Data records ->
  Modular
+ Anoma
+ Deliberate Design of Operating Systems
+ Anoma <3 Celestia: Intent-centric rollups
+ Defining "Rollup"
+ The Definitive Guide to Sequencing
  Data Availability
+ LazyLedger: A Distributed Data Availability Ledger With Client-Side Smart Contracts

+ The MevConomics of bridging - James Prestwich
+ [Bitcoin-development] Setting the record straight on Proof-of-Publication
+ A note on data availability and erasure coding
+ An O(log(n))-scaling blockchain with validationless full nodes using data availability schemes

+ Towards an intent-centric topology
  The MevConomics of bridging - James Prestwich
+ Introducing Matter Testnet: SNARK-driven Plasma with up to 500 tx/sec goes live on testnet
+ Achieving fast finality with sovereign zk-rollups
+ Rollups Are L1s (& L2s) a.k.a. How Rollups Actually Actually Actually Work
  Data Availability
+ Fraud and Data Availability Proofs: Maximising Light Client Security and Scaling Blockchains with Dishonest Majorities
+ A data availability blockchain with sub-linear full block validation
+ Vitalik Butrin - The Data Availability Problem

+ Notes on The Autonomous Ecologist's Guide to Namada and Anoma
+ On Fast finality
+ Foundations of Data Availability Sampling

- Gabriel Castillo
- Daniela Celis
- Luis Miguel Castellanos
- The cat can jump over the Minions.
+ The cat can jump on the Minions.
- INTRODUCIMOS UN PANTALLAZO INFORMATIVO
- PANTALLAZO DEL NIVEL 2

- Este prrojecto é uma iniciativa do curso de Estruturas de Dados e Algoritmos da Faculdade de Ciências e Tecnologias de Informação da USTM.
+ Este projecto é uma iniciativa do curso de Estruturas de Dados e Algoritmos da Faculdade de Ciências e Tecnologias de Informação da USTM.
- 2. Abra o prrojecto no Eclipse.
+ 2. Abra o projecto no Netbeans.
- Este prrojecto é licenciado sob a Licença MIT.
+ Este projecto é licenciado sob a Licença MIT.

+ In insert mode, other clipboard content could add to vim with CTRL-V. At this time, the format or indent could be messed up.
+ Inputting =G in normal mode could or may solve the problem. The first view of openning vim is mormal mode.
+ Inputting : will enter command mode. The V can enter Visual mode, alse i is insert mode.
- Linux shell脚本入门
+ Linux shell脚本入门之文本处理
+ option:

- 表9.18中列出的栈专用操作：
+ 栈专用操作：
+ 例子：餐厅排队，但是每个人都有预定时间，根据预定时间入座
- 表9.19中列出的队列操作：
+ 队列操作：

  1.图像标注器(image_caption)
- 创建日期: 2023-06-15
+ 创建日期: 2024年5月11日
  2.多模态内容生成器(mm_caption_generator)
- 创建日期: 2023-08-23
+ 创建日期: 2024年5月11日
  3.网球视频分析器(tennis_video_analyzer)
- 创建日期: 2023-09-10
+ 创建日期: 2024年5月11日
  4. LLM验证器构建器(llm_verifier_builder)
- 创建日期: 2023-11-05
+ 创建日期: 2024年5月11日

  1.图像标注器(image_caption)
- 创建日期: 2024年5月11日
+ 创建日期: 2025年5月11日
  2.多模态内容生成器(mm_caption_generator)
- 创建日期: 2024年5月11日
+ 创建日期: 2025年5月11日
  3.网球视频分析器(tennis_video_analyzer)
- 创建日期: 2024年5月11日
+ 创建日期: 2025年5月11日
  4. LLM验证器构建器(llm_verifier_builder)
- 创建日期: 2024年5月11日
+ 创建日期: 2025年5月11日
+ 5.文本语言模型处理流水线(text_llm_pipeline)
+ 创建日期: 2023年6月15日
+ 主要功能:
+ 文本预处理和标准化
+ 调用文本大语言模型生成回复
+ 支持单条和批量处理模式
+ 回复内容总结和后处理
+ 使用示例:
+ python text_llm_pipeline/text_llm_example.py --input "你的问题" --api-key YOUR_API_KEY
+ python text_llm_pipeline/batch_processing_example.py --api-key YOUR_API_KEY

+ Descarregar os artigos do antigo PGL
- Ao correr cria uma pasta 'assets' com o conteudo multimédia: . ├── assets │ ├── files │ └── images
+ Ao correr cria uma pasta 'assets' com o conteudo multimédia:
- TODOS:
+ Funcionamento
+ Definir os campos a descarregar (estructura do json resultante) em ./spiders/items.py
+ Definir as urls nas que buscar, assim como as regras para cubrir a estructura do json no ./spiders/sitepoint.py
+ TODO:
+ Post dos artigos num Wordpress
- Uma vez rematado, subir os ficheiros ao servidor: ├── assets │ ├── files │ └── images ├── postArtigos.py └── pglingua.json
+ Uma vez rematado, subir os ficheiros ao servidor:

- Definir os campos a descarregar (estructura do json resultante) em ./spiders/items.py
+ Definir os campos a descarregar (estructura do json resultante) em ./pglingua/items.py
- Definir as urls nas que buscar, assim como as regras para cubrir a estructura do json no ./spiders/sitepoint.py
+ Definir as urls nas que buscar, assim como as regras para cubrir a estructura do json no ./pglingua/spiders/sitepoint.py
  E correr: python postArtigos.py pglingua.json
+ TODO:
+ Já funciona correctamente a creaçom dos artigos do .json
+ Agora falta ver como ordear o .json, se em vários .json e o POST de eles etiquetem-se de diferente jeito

Instructions to follow -> From the first line of the records above down to the line containing "and erasure coding", repeat each line exactly as written. Include both of those lines and add nothing.

Answer to this exercise ->
  Modular
+ Anoma
+ Deliberate Design of Operating Systems
+ Anoma <3 Celestia: Intent-centric rollups
+ Defining "Rollup"
+ The Definitive Guide to Sequencing
  Data Availability
+ LazyLedger: A Distributed Data Availability Ledger With Client-Side Smart Contracts

+ The MevConomics of bridging - James Prestwich
+ [Bitcoin-development] Setting the record straight on Proof-of-Publication
+ A note on data availability and erasure coding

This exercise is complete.